## WHAT YOU NEED TO DO
The records that follow need to be printed exactly. Leave out each image.

## SUPPLIED DATA
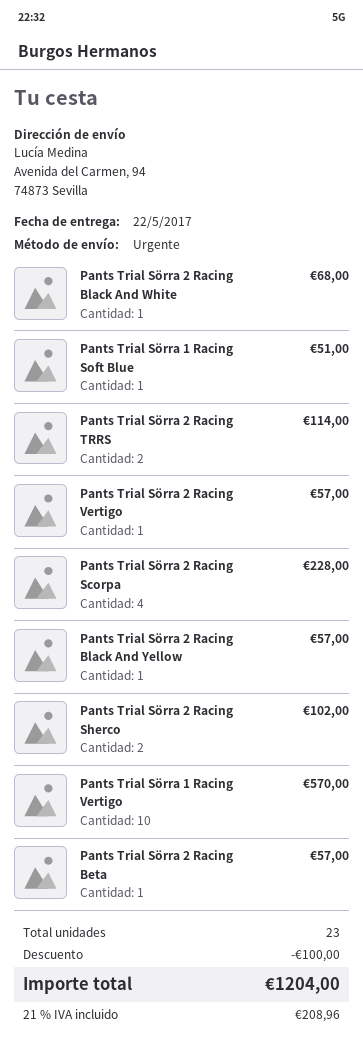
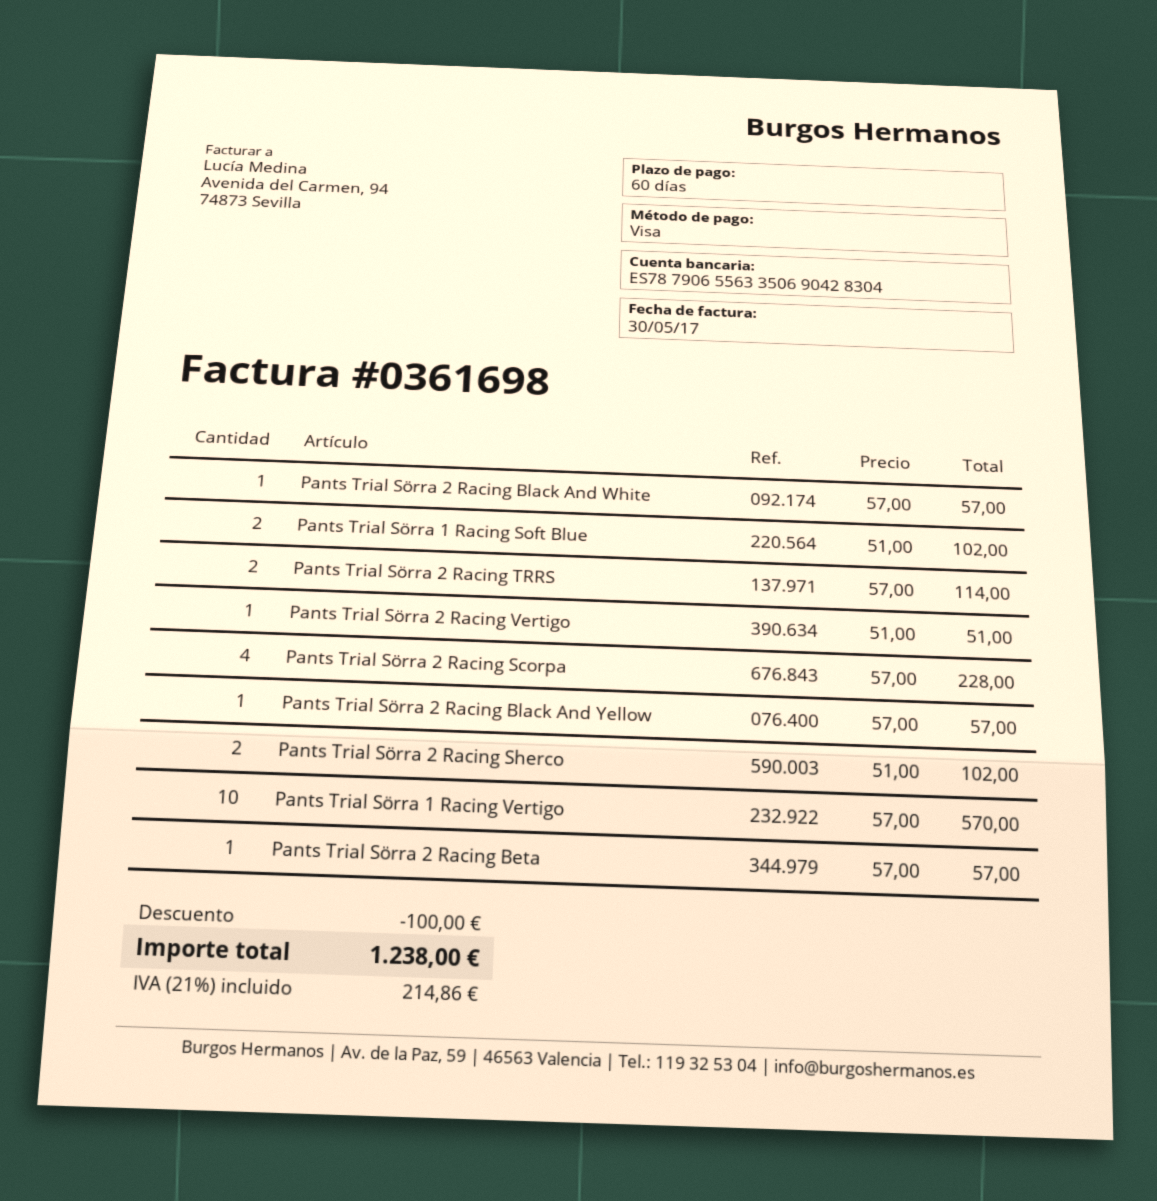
Pants Trial Sörra 2 Racing Black And White: 1 for 68.00 -> 1 for 57.00
Pants Trial Sörra 1 Racing Soft Blue: 1 for 51.00 -> 2 for 102.00
Pants Trial Sörra 2 Racing Vertigo: 1 for 57.00 -> 1 for 51.00
tax: 21% = 208.96 -> 21% = 214.86
total: 1204.00 -> 1238.00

## RESPONSE TO THIS EXERCISE
Pants Trial Sörra 2 Racing Black And White: 1 for 68.00 -> 1 for 57.00
Pants Trial Sörra 1 Racing Soft Blue: 1 for 51.00 -> 2 for 102.00
Pants Trial Sörra 2 Racing Vertigo: 1 for 57.00 -> 1 for 51.00
tax: 21% = 208.96 -> 21% = 214.86
total: 1204.00 -> 1238.00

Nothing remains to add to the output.